In 2004, when the museum opened to the sight of 25,000 Indians from more than 500 tribes from all over the Americas, its mission was emotionally set forth by Executive Director W. Richard West Jr. when he welcomed “home” the thousands Indians who filled the Mall. This was to be their museum, and it was considered about time that an unmistakable American Indian presence was felt in the nation’s capitol. On that level, it has been an accomplishment for which to be proud.

Going through the new Changing Exhibitions Gallery with Jemez Pueblo historian and author Joe Sando, Clear Light publisher Marcia Keegan, and others from New Mexico affiliated with the Sept. 21installation of a statue honoring the Pueblo Revolt leader Po’pay in the Capitol’s Statuary Hall, it was clear that a piece of their heritage that speaks from the heart is in a place of great importance and dignity.

Among them was Estella Loretto, a Jemez Pueblo sculptor who was Houser’s last apprentice until his death in 1994. Loretto, who also lived for a while at Taos Pueblo, was clearly in awe of seeing her mentor’s work so beautifully displayed. The exhibition includes the Apache artist’s first work, “Comrade in Mourning” (1948), a monumental statue created to honor American Indians who died in World War II, and another of sublime radiance from 1988 titled “As Long as the Winds Shall Blow” (a larger version of which is installed at the Oklahoma State Capitol)

Morrison, of the Grand Portage Band of Chippewa who died in 2000, is best known for his paintings, wood collages and sculptures rooted in Abstract Expressionism and Surrealism which drew inspiration from “his memories of the horizon over Lake Superior,” according to an NMAI fact sheet. But it was Houser’s sculptures and vivid paintings to which visitors seemed to respond the most.

“We know we’re not doing it right, but we don’t know what to do. Can you help us?” That’s what teachers say more times than not when they call the NMAI, according to Cuddy. “We have kids coming in thinking that all Native people live in teepees. And, of course, that there are no Native people today.” To combat such negative views, the NMAI has a policy of hiring Native staff. “That is my main mission,” Cuddy said. Not only that but only Native interpreters can lead groups through the museum.

Driving home this concept is an exhibit titled “Our Lives: Contemporary Life and Identities,” which shows at its entrance the viewer surrounded on either side by images of Native people walking along with them. In a sense, it states that Indians are still here, they’re proud, get used to it.

During a Wednesday (Sept. 21)reception at the Diplomatic and Consular Officers, Retired (DACOR, Inc) and Bacon House, prior to the Pop’ay installation, San Juan Pueblo Governor Joe Garcia recalled the day last May when artist Cliff Fragua unveiled his sculpture made from a large block of Tennessee limestone.

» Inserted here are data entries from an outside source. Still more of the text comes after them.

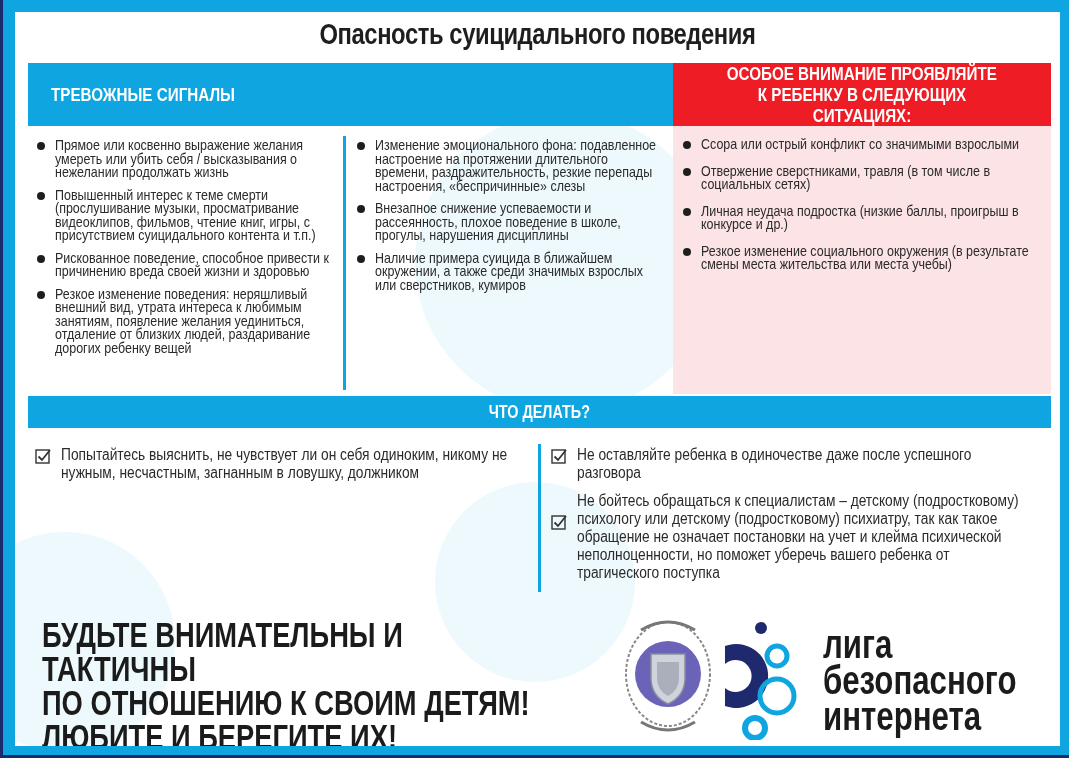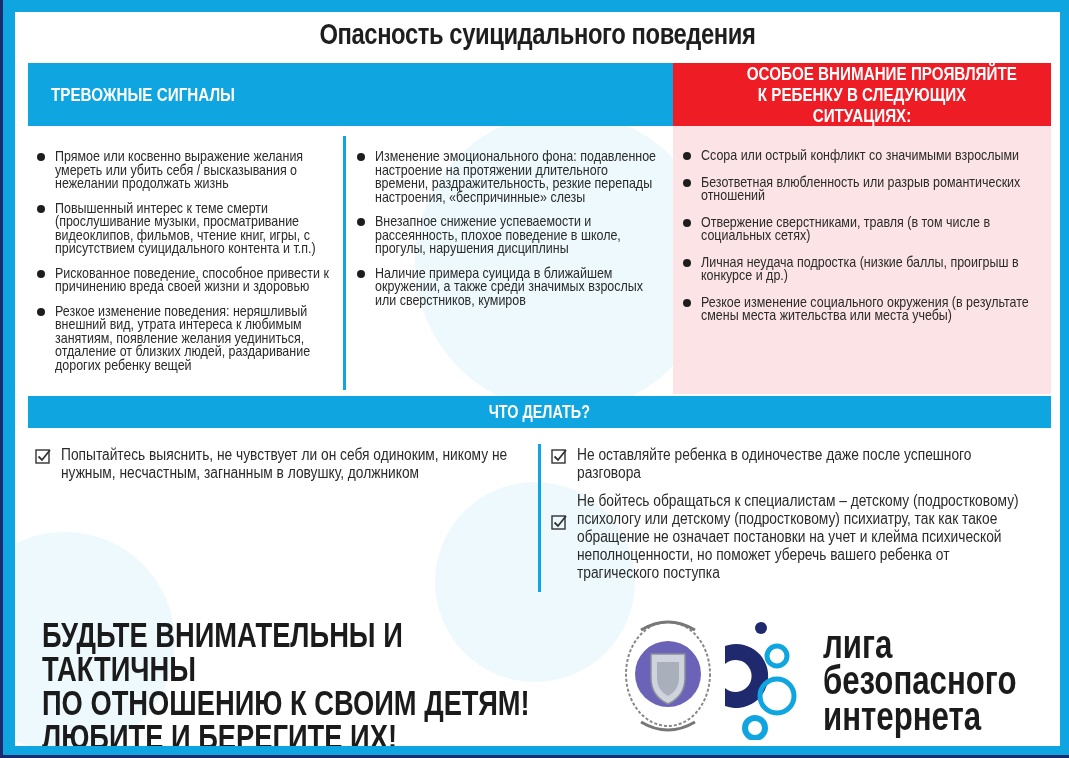"ОСОБОЕ ВНИМАНИЕ ПРОЯВЛЯЙТЕ" .hdr-red { align-items: flex-end -> center }
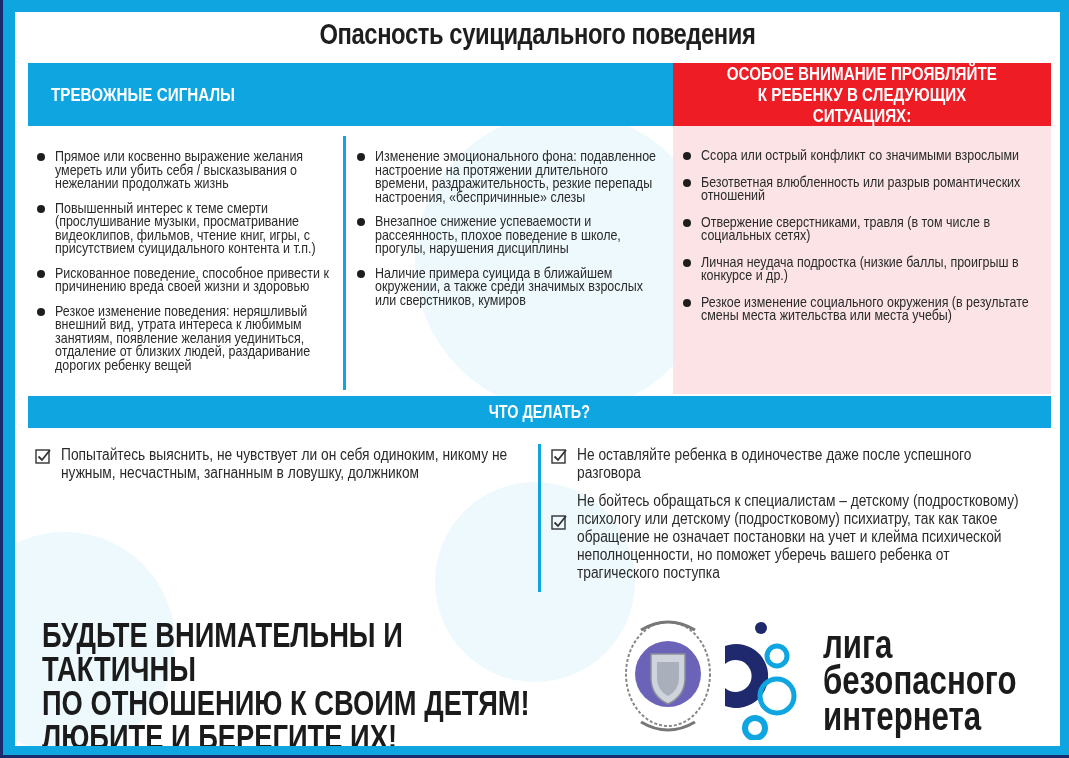"Прямое или косвенно выражение желания" ul.bullets li { margin-top: 11px -> none }
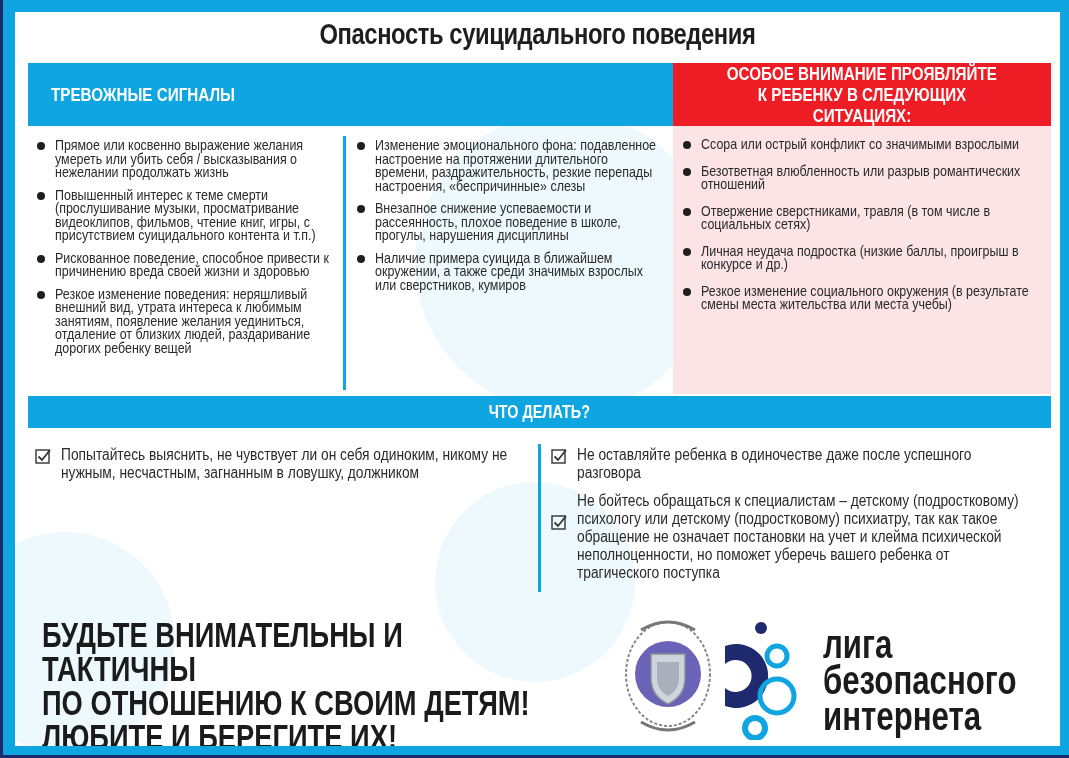"Безответная влюбленность или разрыв" li { html: <li><span>Безответная влюбленность или разрыв романтических отношений</span></li> -> none }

He said on that day he was stuck by the sense of a “fresh energy” flowing through the Indian nations. And when the sunlight fell upon the new sculpture of a man who symbolizes Native solidarity and sovereignty, he felt that Indians have become “a group the United States will have to reckon with.”

In 1680, the Ohkay Owingeh (San Juan Pueblo) medicine man Pop’ay organized a revolt against Spanish colonists that began at Taos Pueblo. Born of decades of oppression and violence rooted in ignorance and intolerance, Pop’ay and the Pueblo Indians of New Mexico enacted what many have called “the first American revolution.” The sentiment in Washington this week, is that such solidarity is just what they need now more than ever.

So, what is the NMAI’s audience?

Cuddy and others at the museum believe that it is the people who walk into its doors — namely tourists and school children. But, even more, it is the international population that knows nothing about Indians, their cultures, diversity, lifeways and continuing presence. To many, Indians no longer exist. They have melted into mainstream America. Those that do exist live on impoverished reservations rife with alcoholism, unemployment and despair — or rich from government or corporate allotments, which have made them into white red men.